# [Screenshot and code edit data]
=-=-=-=-=

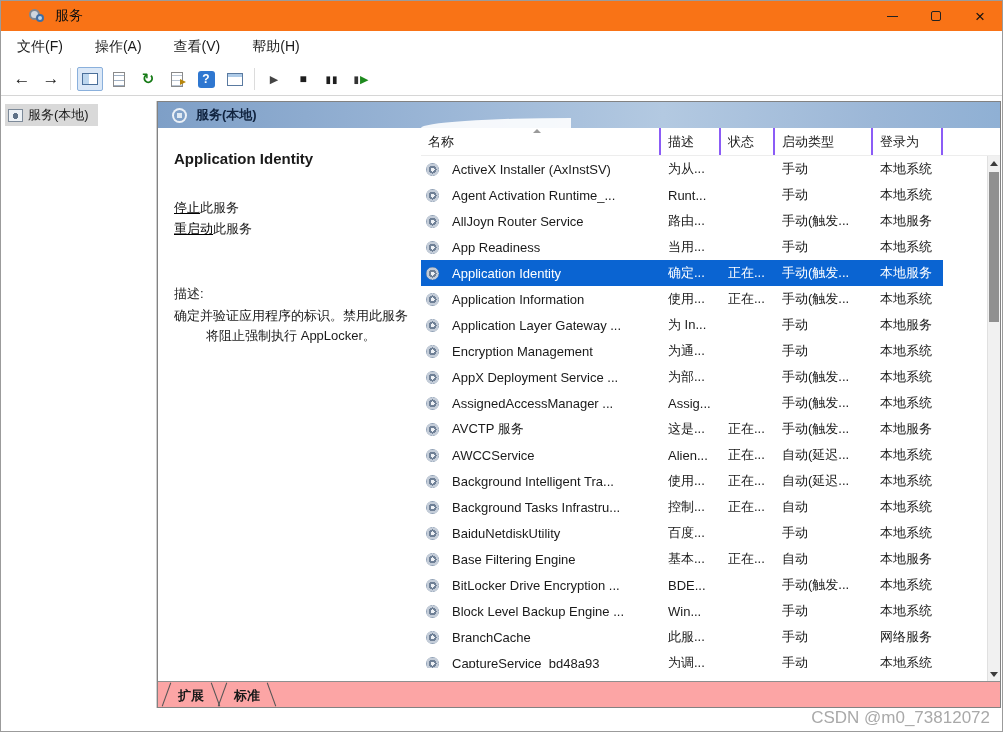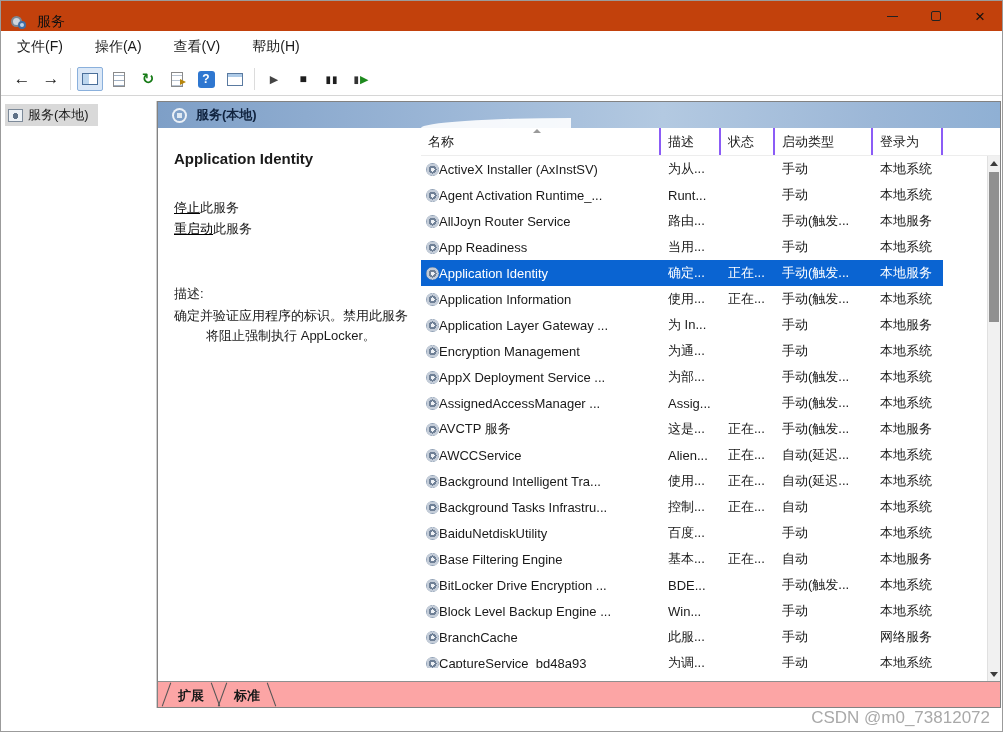--- a/index.html
+++ b/index.html
@@ -1,21 +1,21 @@
 <!DOCTYPE html>
 <html><head>
 <meta charset="utf-8">
 <style>
   * { margin:0; padding:0; box-sizing:border-box; }
   body { background:#c9c9c9; font-family:"Liberation Sans","DejaVu Sans",sans-serif; }
   .window { position:relative; width:1003px; height:732px; background:#fff;
             border:1px solid #9b9b9b; overflow:hidden; color:#1a1a1a; }
 
   
-  .titlebar { height:30px; background:#c2410c; display:flex; align-items:flex-end; padding-left:10px; gap:8px; }
+  .titlebar { height:30px; background:#f97316; display:flex; align-items:center; padding-left:28px; gap:8px; }
   .app-gear { position:relative; width:18px; height:16px; flex:none; }
   .app-gear .g1 { position:absolute; left:0; top:1px; width:11px; height:11px; border:2px solid #7d8793; border-radius:50%; background:#cfd6de; }
   .app-gear .g2 { position:absolute; left:7px; top:6px; width:8px; height:8px; border:2px solid #3f6ea5; border-radius:50%; background:#bcd3ea; }
   .title-text { font-size:14px; color:#111; }
   .win-controls { margin-left:auto; display:flex; height:100%; }
   .winbtn { width:44px; height:100%; display:flex; align-items:center; justify-content:center; }
   .min-shape { width:11px; height:1px; background:#222; }
   .max-shape { width:10px; height:10px; border:1px solid #222; border-radius:2px; }
   .close-glyph { font-size:17px; color:#111; line-height:1; }
 
@@ -77,21 +77,21 @@
   .col-headers { position:relative; display:flex; height:28px; align-items:stretch; border-bottom:1px solid #ededed; font-size:13px; }
   .hcell { display:flex; align-items:center; padding-left:7px; border-right:2px solid #8b5cf6; }
   .hc-name { width:240px; } .hc-desc { width:60px; } .hc-status { width:54px; } .hc-startup { width:98px; } .hc-logon { width:70px; }
   .sort-caret { position:absolute; top:1px; left:112px; width:0; height:0;
                 border-left:4px solid transparent; border-right:4px solid transparent; border-bottom:4px solid #9a9a9a; }
 
   .list-rows { height:512px; overflow:hidden; }
   .srow { display:flex; align-items:center; height:26px; width:522px; font-size:13px; }
   .srow.selected { background:#0a64d2; color:#fff; }
   .cell { white-space:nowrap; overflow:hidden; }
-  .c-name { width:240px; display:flex; align-items:center; gap:0; padding-left:5px; }
+  .c-name { width:240px; display:flex; align-items:center; gap:13px; padding-left:5px; }
   .c-desc { width:60px; padding-left:7px; }
   .c-status { width:54px; padding-left:7px; }
   .c-startup { width:98px; padding-left:7px; }
   .c-logon { width:70px; padding-left:7px; }
   .gear-mini { flex:none; width:13px; height:13px; border-radius:50%;
                background:radial-gradient(circle at 50% 50%, #eef1f5 0 2px, #6f8096 2px 4px, #c3ccd8 4px 6px, #8fa0b5 6px); }
 
   
   .scrollbar { position:absolute; right:0; top:28px; bottom:0; width:13px; background:#f1f1f1; border-left:1px solid #e0e0e0; }
   .sb-arrow { position:absolute; left:0; width:100%; height:14px; display:flex; align-items:center; justify-content:center; }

=-=-=-=-=

# [To do]
Each line above with the string "color" should be reported in full.

# [Completed exercise]
             border:1px solid #9b9b9b; overflow:hidden; color:#1a1a1a; }
   .title-text { font-size:14px; color:#111; }
   .close-glyph { font-size:17px; color:#111; line-height:1; }
   .srow.selected { background:#0a64d2; color:#fff; }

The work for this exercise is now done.